■ Required action:
Exactly the lines below from the one with "gap: none ->" up to and including the one with "html: none ->" make up the answer, with nothing else added.

Start of Supplied information

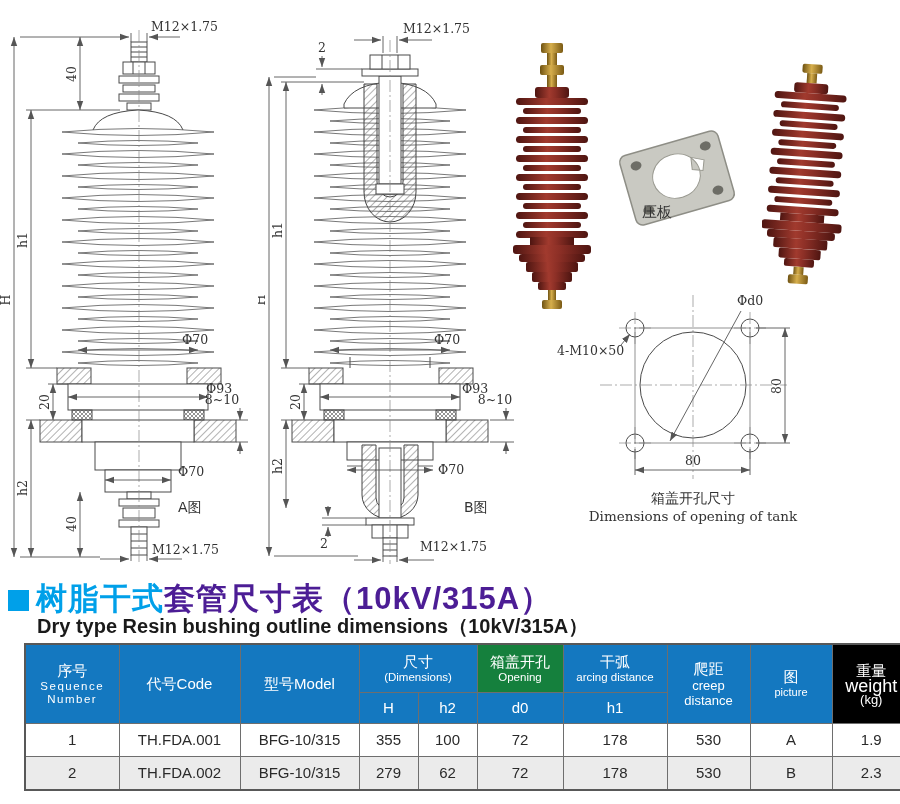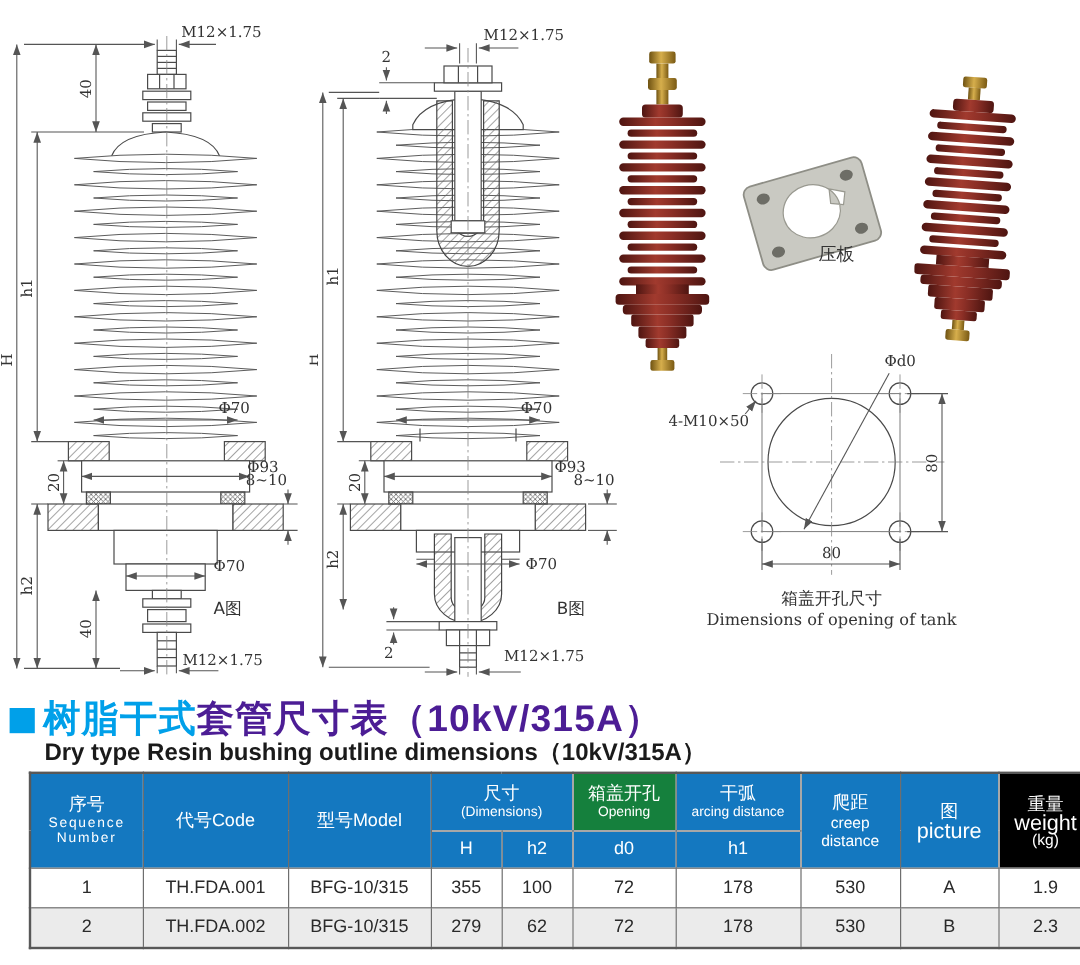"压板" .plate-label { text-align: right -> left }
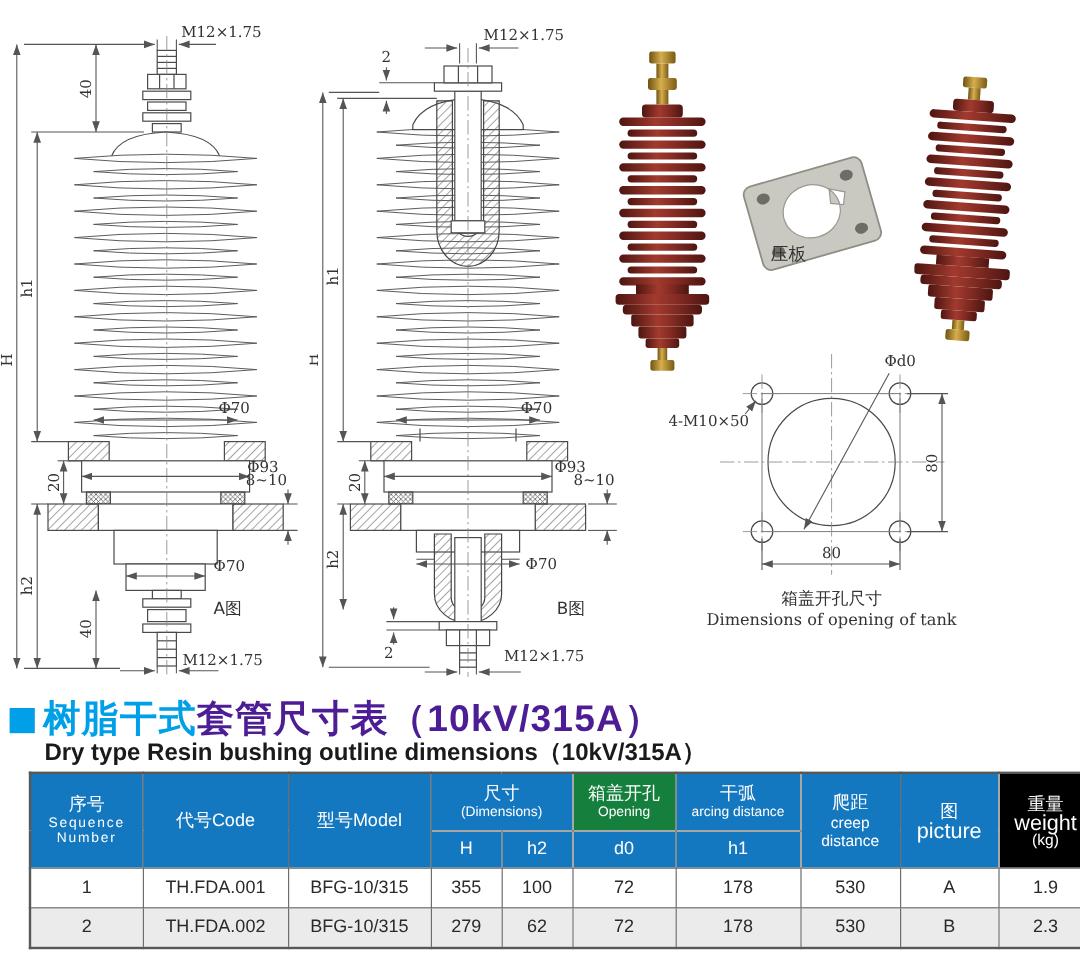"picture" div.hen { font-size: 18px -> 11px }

End of Supplied information
Start of Supplied information

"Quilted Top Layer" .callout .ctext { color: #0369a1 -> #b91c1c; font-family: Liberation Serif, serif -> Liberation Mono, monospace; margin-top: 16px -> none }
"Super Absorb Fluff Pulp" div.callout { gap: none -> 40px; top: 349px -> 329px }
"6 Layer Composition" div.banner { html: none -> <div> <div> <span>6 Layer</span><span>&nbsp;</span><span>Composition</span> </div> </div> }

End of Supplied information

■ Task result:
"Super Absorb Fluff Pulp" div.callout { gap: none -> 40px; top: 349px -> 329px }
"6 Layer Composition" div.banner { html: none -> <div> <div> <span>6 Layer</span><span>&nbsp;</span><span>Composition</span> </div> </div> }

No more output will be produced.